When I considered the premise of this post, I thought I would lead with the fact that I had given She's All That a higher star rating on Letterboxd but had actually liked it less. I assumed that would be the case. 

But looking at it now, I see that I gave them both 1.5 stars. That's correct for She's All That, but it is not correct for its gender-flipped remake. While I don't know if I can go so far as to give this a fully positive assessment, because it still has the shortcomings I noticed the first time (including an absurd amount of product placement -- I wonder if, considering "Diet Pepsi," that is just Rae's thing), I'd go up at least a full star to 2.5 stars. 

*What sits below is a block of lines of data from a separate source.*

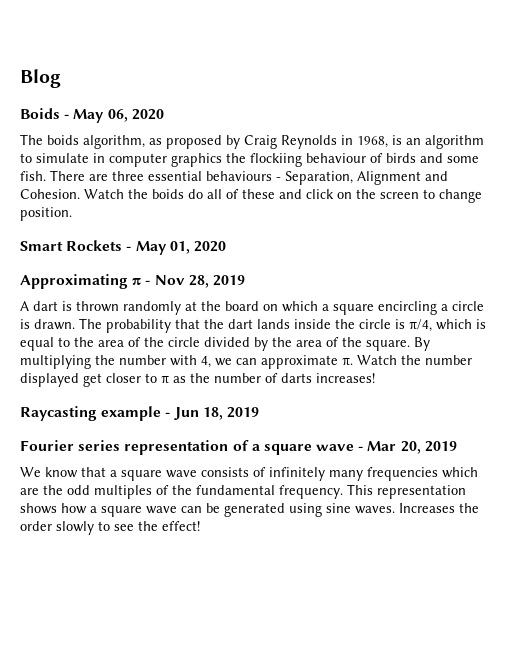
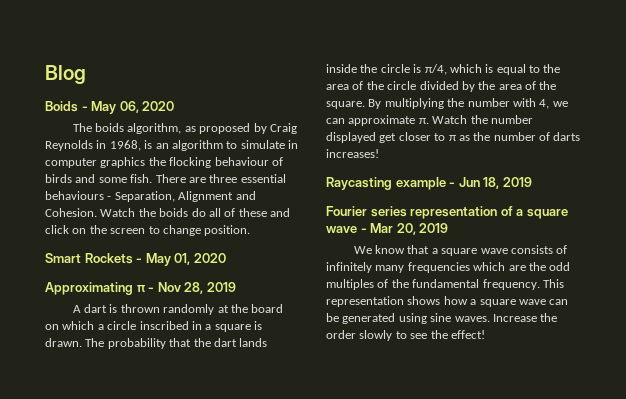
[250,153,302,167] flockiing -> [169,157,212,168] flocking
[333,301,484,315] square encircling a circle -> [107,321,251,332] circle inscribed in a square
[399,503,455,513] Increases -> [492,314,537,322] Increase

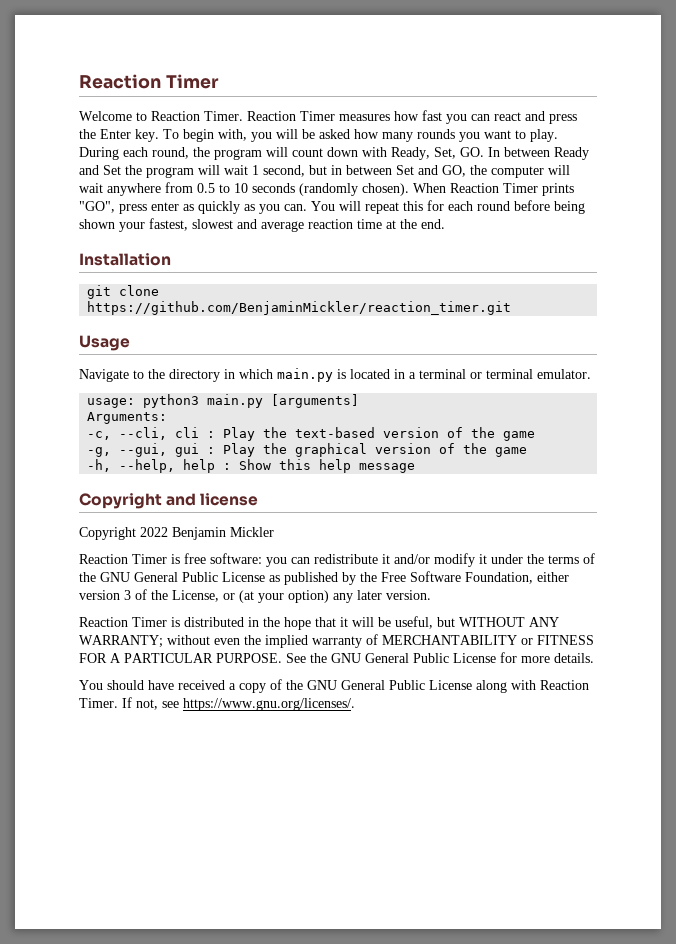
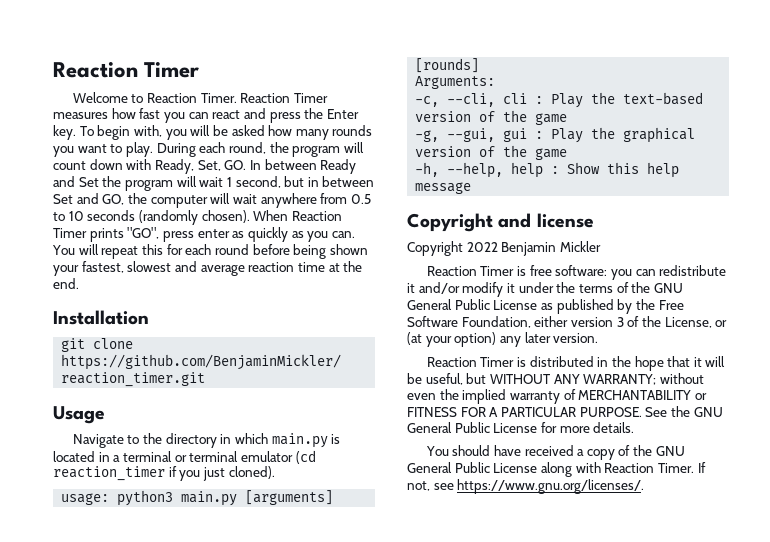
[537,369,591,379] emulator. -> [240,450,316,464] [53,466,275,481] emulator (cd reaction_timer if you just cloned).
(360, 401) none -> [415,58,480,73] [rounds]

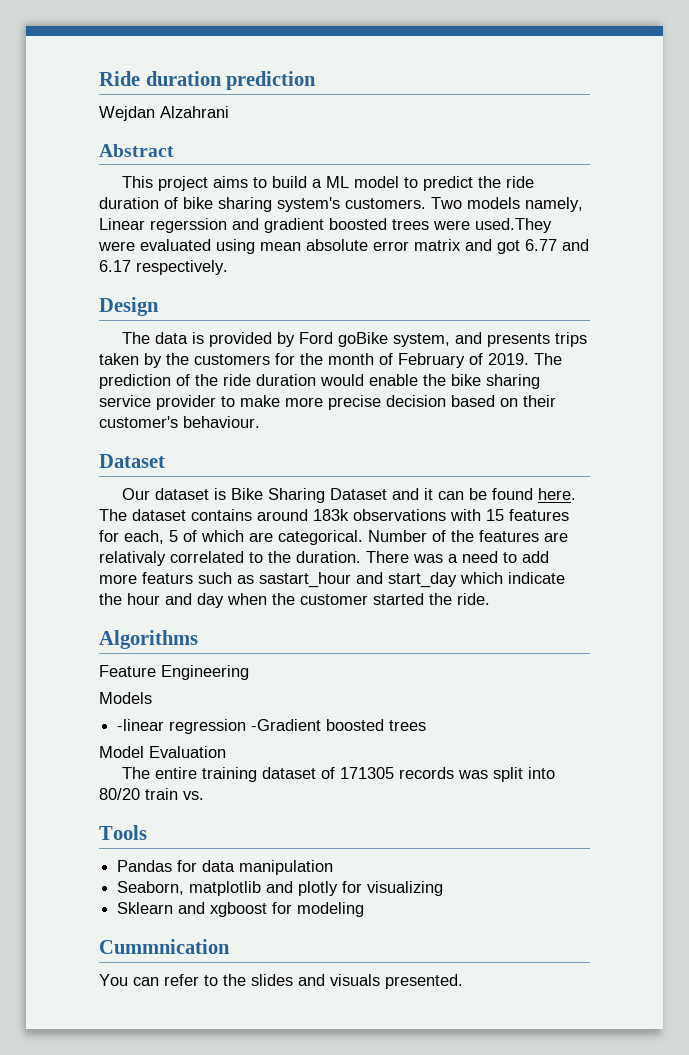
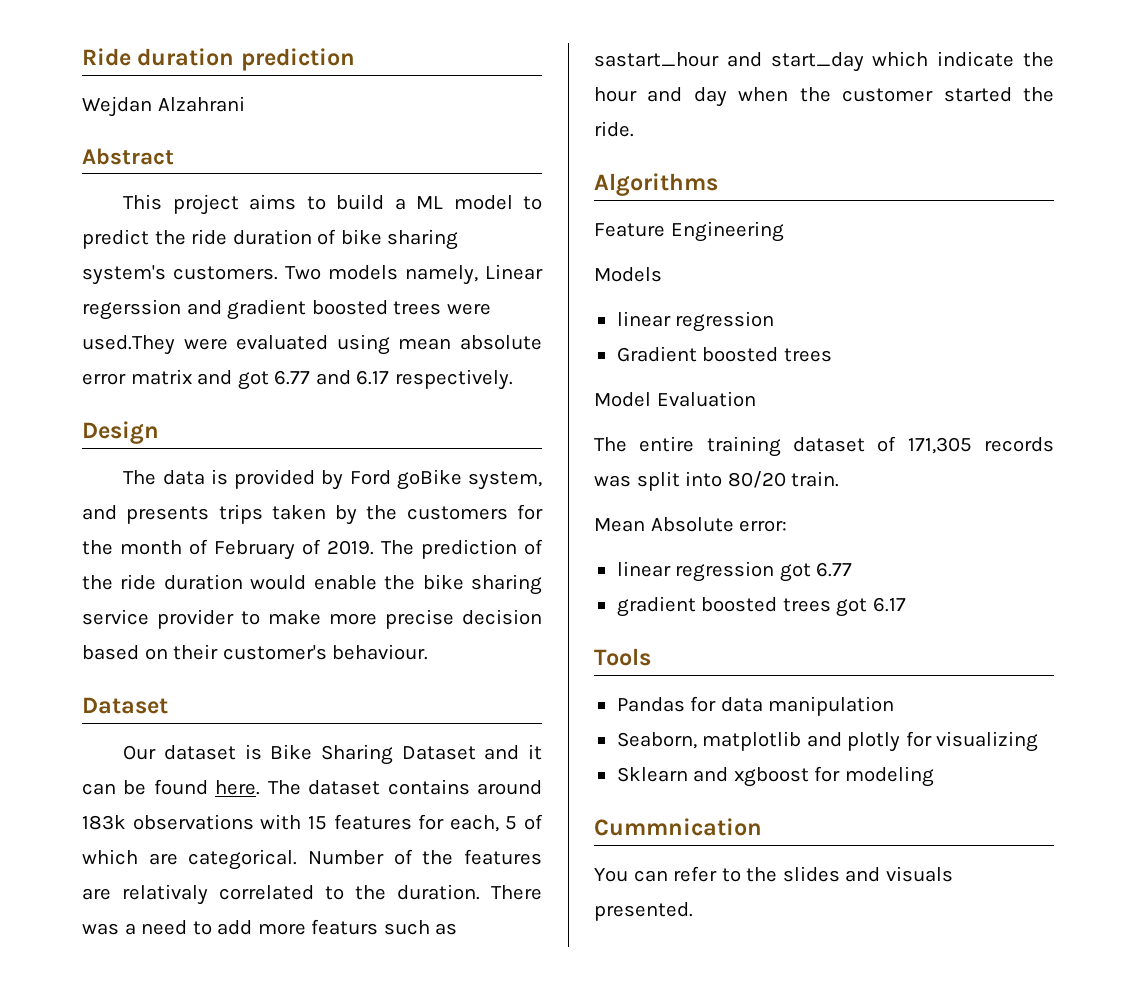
[117,719,322,734] -linear regression -Gradient -> [616,311,775,332] [616,346,697,362] linear regression // Gradient
[339,767,394,779] 171305 -> [907,437,972,454] 171,305
[145,788,204,800] train vs. -> [791,471,840,487] [594,517,788,532] [616,561,853,582] [616,596,906,617] train. // Mean Absolute error: // linear regression got 6.77 // gradient boosted trees got 6.17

Maybe I was just grumpy at the end of 2021. When this came out in September of that year, it was nearly the end of another lockdown, and Netflix movies continued to be one of the few sources of new movies, a reality I wrote about the only other time I've written about He's All That on my blog. Maybe nearing the end of two long years in COVID, you're inclined to be more cynical about this sort of movie than in other contexts.

But it was, I'm glad to say, nearing the end. It was only a month later that we saw our current house for the first time, and we were only able to see it because they widened the distance you were allowed to travel from where you lived under lessening COVID restrictions. I guess you could say it's all been pointing upward since then, except that we reelected Trump and started a number of violent conflicts on foreign soil that have lost us huge amounts of credibility on the world stage, plus in my family we've lost two grandparents in those intervening years. 

Even so, the arrow is pointing upward, and my general mental composition is a lot better now than then, making me able to embrace He's All That after shunning it then. 

I never expected this post to run the gamut from "Diet Pepsi" to COVID to the war in Iran, but you never know where a blog post will take you.